__Exercise directions__. For the word "solid", find each line in the entries where it occurs and copy that line.

━━━━━ Data to examine

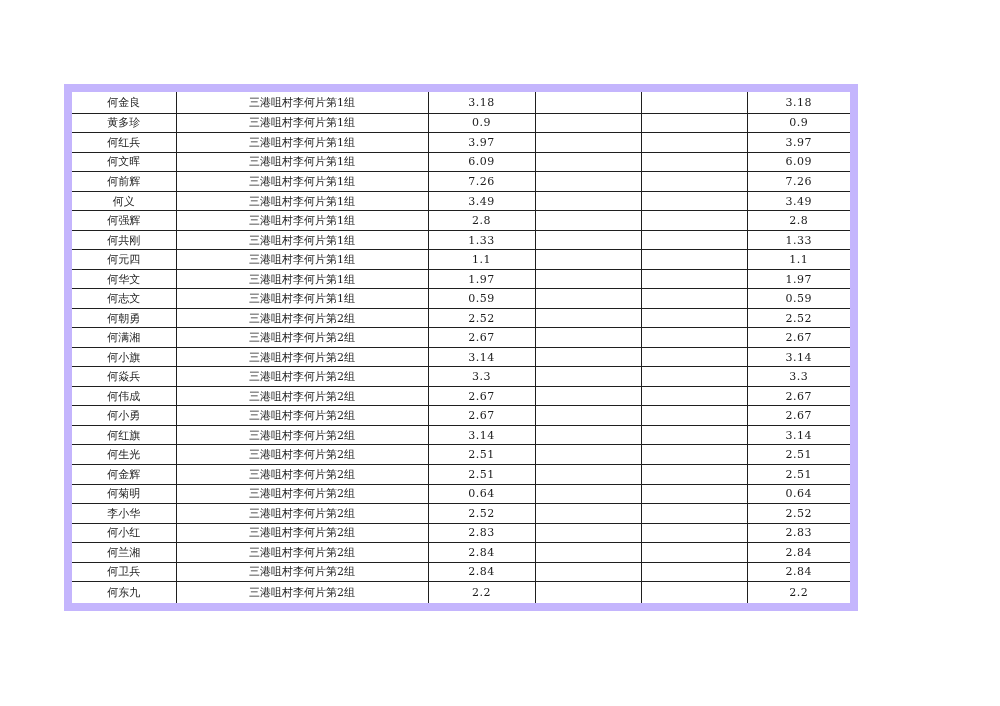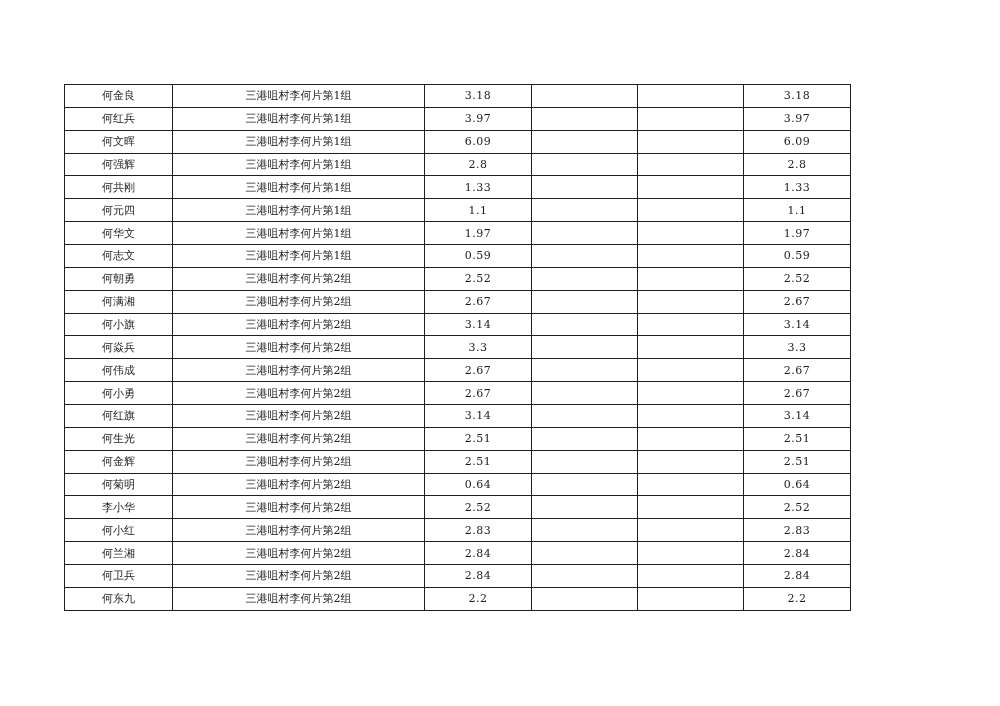--- a/index.html
+++ b/index.html
@@ -20,7 +20,7 @@
     width: 786px; height: 527px;
     border-collapse: collapse;
     table-layout: fixed;
-    border: 1px solid #c4b5fd;
+    border: 8px solid #c4b5fd;
   }
   table.roster td {
     border: 1px solid #1f1f1f;

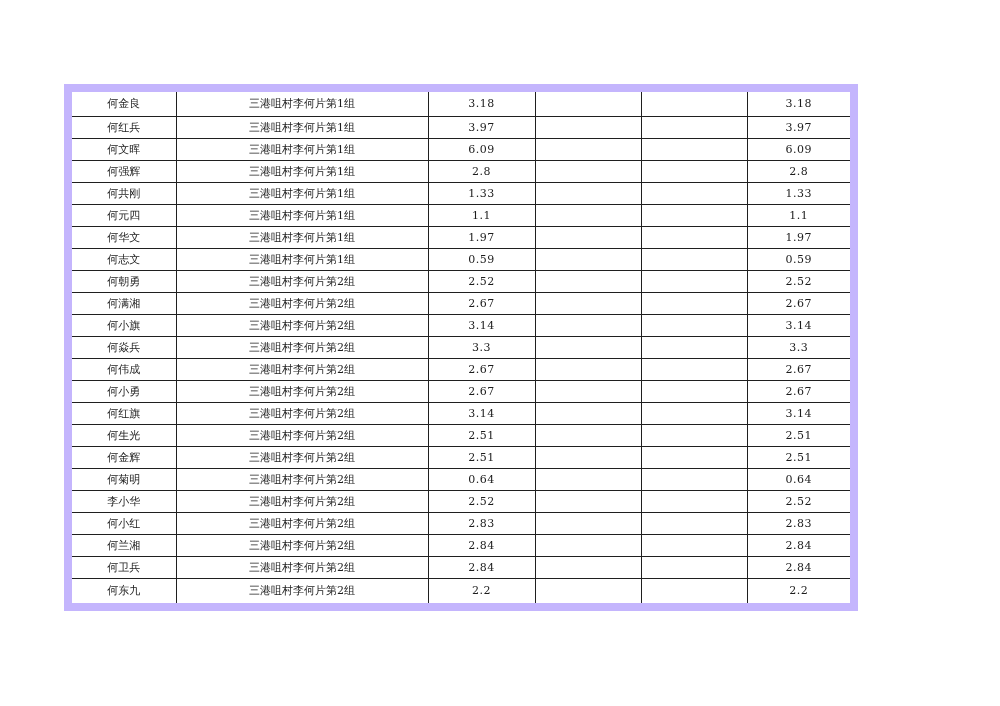--- a/index.html
+++ b/index.html
@@ -58,6 +58,14 @@
     <td class="col-num">3.18</td>
   </tr>
         <tr>
+    <td class="col-name">黄多珍</td>
+    <td class="col-loc">三港咀村李何片第1组</td>
+    <td class="col-num">0.9</td>
+    <td class="col-empty"></td>
+    <td class="col-empty"></td>
+    <td class="col-num">0.9</td>
+  </tr>
+        <tr>
     <td class="col-name">何红兵</td>
     <td class="col-loc">三港咀村李何片第1组</td>
     <td class="col-num">3.97</td>

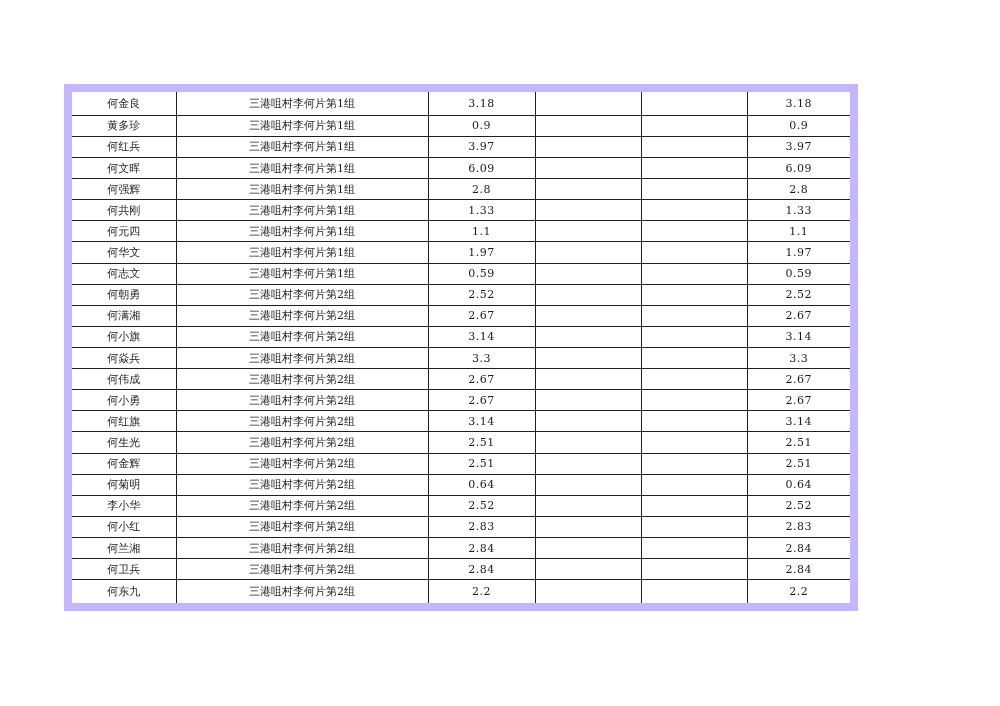--- a/index.html
+++ b/index.html
@@ -82,6 +82,14 @@
     <td class="col-num">6.09</td>
   </tr>
         <tr>
+    <td class="col-name">何前辉</td>
+    <td class="col-loc">三港咀村李何片第1组</td>
+    <td class="col-num">7.26</td>
+    <td class="col-empty"></td>
+    <td class="col-empty"></td>
+    <td class="col-num">7.26</td>
+  </tr>
+        <tr>
     <td class="col-name">何强辉</td>
     <td class="col-loc">三港咀村李何片第1组</td>
     <td class="col-num">2.8</td>

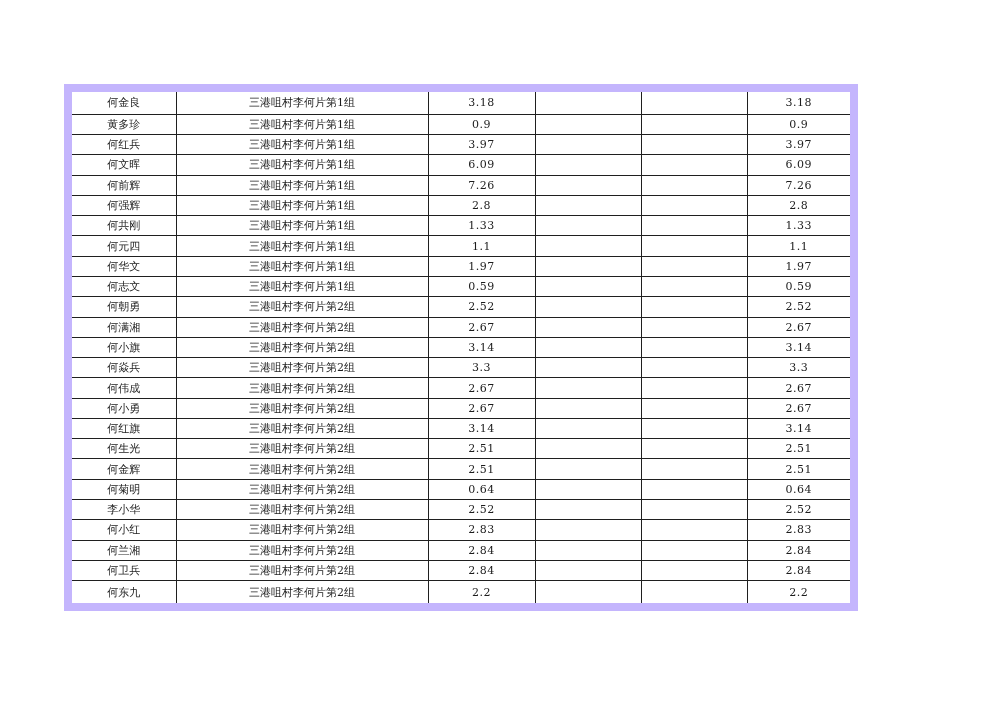--- a/index.html
+++ b/index.html
@@ -90,6 +90,14 @@
     <td class="col-num">7.26</td>
   </tr>
         <tr>
+    <td class="col-name">何义</td>
+    <td class="col-loc">三港咀村李何片第1组</td>
+    <td class="col-num">3.49</td>
+    <td class="col-empty"></td>
+    <td class="col-empty"></td>
+    <td class="col-num">3.49</td>
+  </tr>
+        <tr>
     <td class="col-name">何强辉</td>
     <td class="col-loc">三港咀村李何片第1组</td>
     <td class="col-num">2.8</td>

━━━━━━━━━━

__Solution__.
-    border: 1px solid #c4b5fd;
+    border: 8px solid #c4b5fd;
     border: 1px solid #1f1f1f;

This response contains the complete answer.